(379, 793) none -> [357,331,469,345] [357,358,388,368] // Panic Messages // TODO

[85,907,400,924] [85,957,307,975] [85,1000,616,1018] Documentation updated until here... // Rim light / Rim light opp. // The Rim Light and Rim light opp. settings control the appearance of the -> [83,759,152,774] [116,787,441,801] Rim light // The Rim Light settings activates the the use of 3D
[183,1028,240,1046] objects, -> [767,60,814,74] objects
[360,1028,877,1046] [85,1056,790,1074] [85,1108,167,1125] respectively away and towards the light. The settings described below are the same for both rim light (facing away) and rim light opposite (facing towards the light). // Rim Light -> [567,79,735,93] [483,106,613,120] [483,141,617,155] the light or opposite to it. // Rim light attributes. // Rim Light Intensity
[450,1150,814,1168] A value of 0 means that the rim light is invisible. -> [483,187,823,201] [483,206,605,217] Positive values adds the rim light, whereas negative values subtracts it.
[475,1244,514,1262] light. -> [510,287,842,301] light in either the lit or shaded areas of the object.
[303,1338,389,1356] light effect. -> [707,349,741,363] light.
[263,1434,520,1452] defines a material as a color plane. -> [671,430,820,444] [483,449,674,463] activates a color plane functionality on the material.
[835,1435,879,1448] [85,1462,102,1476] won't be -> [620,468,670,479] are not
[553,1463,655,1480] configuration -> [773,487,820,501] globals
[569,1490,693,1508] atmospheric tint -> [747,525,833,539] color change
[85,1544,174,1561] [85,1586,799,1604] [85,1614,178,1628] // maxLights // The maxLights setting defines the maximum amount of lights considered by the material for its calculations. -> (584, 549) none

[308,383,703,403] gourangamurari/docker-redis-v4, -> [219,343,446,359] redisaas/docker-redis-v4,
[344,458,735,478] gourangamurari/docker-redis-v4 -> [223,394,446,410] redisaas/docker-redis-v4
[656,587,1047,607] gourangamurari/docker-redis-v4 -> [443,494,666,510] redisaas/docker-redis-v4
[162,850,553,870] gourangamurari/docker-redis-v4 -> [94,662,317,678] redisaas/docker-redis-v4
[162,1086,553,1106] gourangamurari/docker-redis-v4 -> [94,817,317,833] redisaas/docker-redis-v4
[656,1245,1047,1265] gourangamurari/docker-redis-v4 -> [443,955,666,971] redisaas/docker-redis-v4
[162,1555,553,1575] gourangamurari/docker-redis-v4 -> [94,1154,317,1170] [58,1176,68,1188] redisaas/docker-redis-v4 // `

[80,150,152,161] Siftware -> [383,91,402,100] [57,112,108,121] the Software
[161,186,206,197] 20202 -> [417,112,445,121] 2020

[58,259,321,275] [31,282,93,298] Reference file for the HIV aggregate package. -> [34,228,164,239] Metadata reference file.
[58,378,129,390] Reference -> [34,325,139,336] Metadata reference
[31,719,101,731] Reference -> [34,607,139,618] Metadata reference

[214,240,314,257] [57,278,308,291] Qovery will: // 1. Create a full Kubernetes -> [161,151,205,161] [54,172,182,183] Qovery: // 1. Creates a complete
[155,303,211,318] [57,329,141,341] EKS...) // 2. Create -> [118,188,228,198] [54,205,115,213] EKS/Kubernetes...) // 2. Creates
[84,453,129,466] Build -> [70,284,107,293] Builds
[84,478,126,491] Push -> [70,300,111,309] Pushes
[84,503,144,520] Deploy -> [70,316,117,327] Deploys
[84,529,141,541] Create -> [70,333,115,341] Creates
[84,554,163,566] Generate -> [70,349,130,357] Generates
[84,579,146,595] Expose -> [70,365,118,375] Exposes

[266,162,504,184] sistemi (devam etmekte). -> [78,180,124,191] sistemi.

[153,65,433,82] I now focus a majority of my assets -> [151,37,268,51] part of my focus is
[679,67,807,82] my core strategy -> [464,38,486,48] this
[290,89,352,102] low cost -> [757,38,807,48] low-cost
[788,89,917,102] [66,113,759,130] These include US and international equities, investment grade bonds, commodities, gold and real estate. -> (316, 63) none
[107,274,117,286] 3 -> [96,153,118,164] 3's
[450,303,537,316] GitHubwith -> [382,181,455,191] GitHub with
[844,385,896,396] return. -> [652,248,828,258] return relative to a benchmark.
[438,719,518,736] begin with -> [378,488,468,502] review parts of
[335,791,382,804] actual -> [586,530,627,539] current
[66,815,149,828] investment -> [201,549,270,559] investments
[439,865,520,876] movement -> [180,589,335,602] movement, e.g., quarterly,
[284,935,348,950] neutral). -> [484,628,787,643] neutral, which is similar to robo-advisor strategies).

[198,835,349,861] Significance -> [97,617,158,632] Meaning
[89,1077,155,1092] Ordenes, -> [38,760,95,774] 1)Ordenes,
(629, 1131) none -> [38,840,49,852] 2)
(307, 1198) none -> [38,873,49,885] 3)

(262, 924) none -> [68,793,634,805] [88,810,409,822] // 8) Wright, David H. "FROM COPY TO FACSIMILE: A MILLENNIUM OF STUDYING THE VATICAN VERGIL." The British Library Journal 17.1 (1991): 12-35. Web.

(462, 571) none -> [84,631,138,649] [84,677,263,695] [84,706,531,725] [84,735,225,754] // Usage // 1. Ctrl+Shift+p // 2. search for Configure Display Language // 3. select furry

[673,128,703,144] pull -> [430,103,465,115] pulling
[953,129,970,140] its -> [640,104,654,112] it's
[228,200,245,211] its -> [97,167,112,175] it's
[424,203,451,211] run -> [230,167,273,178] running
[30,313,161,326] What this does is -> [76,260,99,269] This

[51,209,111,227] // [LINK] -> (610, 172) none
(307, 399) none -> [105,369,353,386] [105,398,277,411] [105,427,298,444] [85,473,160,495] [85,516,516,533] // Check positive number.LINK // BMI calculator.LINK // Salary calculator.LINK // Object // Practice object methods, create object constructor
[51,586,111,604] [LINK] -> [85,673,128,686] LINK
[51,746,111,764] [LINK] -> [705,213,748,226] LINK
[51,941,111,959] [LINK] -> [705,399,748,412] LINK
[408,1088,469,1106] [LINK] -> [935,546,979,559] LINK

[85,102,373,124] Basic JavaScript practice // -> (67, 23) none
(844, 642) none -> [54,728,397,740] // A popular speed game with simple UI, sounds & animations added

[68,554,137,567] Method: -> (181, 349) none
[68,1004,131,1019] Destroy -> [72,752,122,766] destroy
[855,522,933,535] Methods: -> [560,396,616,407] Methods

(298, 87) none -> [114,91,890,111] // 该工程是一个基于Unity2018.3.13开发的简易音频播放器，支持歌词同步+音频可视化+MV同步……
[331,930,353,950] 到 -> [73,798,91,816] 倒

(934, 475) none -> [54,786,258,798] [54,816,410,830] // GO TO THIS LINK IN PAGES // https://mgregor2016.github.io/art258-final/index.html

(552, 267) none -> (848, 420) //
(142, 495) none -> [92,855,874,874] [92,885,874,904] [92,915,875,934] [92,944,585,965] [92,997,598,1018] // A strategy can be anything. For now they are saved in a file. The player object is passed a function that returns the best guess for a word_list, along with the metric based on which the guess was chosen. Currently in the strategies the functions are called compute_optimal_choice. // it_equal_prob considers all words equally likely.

→ **Aim of the task**:
The lines of the data, from the first through the one containing "[475,1244,514,1262] light. ->", are to be transcribed exactly.

→ **Your solution**:
(379, 793) none -> [357,331,469,345] [357,358,388,368] // Panic Messages // TODO

[85,907,400,924] [85,957,307,975] [85,1000,616,1018] Documentation updated until here... // Rim light / Rim light opp. // The Rim Light and Rim light opp. settings control the appearance of the -> [83,759,152,774] [116,787,441,801] Rim light // The Rim Light settings activates the the use of 3D
[183,1028,240,1046] objects, -> [767,60,814,74] objects
[360,1028,877,1046] [85,1056,790,1074] [85,1108,167,1125] respectively away and towards the light. The settings described below are the same for both rim light (facing away) and rim light opposite (facing towards the light). // Rim Light -> [567,79,735,93] [483,106,613,120] [483,141,617,155] the light or opposite to it. // Rim light attributes. // Rim Light Intensity
[450,1150,814,1168] A value of 0 means that the rim light is invisible. -> [483,187,823,201] [483,206,605,217] Positive values adds the rim light, whereas negative values subtracts it.
[475,1244,514,1262] light. -> [510,287,842,301] light in either the lit or shaded areas of the object.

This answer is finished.